PROBLEM DESCRIPTION
Only certain lines below are wanted: those starting at the line containing "- Vertex Position: Control" and ending at the line containing "- Purpose: Orchestration", both included, each retyped exactly.

MATERIAL TO PROCESS
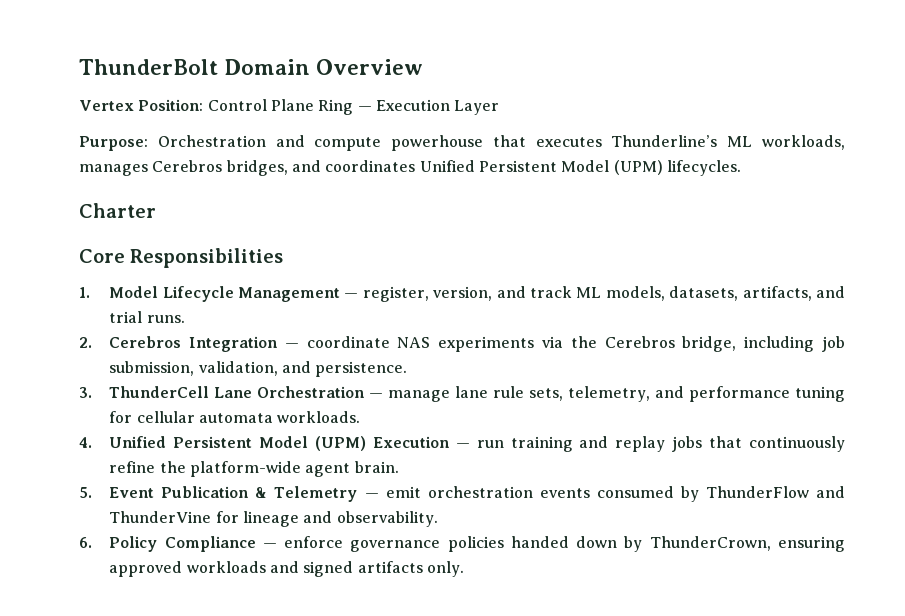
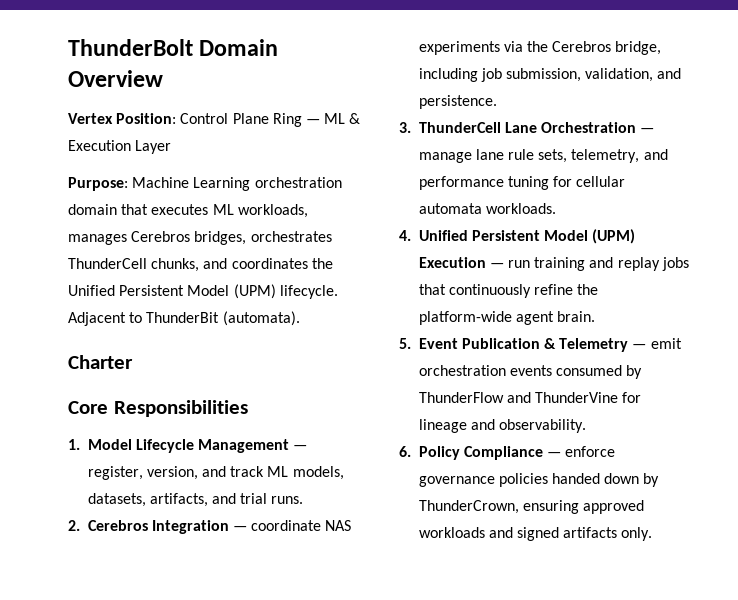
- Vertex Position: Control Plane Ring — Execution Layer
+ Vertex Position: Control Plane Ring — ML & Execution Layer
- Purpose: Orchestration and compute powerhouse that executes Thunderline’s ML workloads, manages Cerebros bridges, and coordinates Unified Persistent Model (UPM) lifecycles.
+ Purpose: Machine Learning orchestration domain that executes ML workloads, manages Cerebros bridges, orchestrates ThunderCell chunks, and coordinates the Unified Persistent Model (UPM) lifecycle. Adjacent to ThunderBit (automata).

...

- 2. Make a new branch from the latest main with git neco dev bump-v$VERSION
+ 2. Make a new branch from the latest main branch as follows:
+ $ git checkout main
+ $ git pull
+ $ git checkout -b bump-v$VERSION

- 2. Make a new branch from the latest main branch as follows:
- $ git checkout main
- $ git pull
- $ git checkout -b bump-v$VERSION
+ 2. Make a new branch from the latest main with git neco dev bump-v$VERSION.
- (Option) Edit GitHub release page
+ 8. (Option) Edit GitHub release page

EXERCISE RESULT
- Vertex Position: Control Plane Ring — Execution Layer
+ Vertex Position: Control Plane Ring — ML & Execution Layer
- Purpose: Orchestration and compute powerhouse that executes Thunderline’s ML workloads, manages Cerebros bridges, and coordinates Unified Persistent Model (UPM) lifecycles.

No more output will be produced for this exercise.